Followers of this idea state the following reasons to justify this link: Agriculture was the preoccupation of the majority of the population of the world at the time that the major scriptures of the continuing religions were compiled; the approach that agriculture takes to creating the optimal conditions for production of its harvest is the same as that recommended by the traditional religions for producing insight or wisdom; historically, the adoption of agriculture liberated part of a population to focus on understanding of spirituality. By understanding spirituality, agricultural spiritualism addresses the questions regarding ethics in agriculture. It serves as a method for communication, and building a relationship, between the spirit of the land and the spirit of the people through an everyday practice.

History
Agriculture is a driving force in the everyday aspect of living on and off the earth's resources. Agriculture was derived from the animalistic and natural forces we feel as humans in order to "control the acquisition and use of energy". Any action by the feeder which increases the yield of a food in a given area over the natural yield turns the particular plant or animal being fostered into a secondary energy trap for the feeder — the one who then utilizes the additional energy produced. This was all considered with our location and actions being in relation to wherever the cosmos were above us and how that energy flows from centers of concentration to regions of diffusion.
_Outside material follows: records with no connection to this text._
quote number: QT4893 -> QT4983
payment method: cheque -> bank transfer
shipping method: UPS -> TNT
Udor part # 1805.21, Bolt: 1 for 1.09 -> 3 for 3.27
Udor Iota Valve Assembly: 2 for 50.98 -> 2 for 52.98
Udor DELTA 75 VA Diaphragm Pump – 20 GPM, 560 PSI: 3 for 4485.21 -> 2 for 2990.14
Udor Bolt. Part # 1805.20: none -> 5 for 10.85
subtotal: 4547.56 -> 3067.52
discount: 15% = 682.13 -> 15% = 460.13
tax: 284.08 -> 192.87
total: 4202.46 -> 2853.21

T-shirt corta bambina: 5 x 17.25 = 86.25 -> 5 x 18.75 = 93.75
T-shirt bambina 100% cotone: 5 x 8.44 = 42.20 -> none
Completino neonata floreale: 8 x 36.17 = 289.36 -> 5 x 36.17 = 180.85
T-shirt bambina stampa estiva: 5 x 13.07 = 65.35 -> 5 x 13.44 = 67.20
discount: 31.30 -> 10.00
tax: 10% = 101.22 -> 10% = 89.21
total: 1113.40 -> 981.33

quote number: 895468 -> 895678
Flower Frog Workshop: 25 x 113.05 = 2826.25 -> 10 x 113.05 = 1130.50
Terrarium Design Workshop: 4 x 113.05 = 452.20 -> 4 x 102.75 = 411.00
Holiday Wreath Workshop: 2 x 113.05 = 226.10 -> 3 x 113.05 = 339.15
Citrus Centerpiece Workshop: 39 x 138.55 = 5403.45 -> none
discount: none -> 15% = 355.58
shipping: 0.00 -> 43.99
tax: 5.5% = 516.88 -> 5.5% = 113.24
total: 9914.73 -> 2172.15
Many agricultural rituals that have spiritual origins such as European Christians and Pagans drew their methods from "myths, imagery, and ritual practices from the ancient religions of Greece, Egypt, Mesopotamia, Ireland, and more, or from contemporary polytheistic traditions, such as Hinduism or Afro-Caribbean religions."

Explanation
Agricultural spiritualism is the idea that the methods behind food production, agriculture, the environment, and the key spiritual nature of humanity are connected. It links our basic spiritual natures to the simple aspects of life, like animal welfare, the quality of food, meditation, experiences in the wilderness, etc. Essentially, it's about integrating spiritual practices and values into agriculture and farming to achieve the most efficient food production while also proving to be sustainable.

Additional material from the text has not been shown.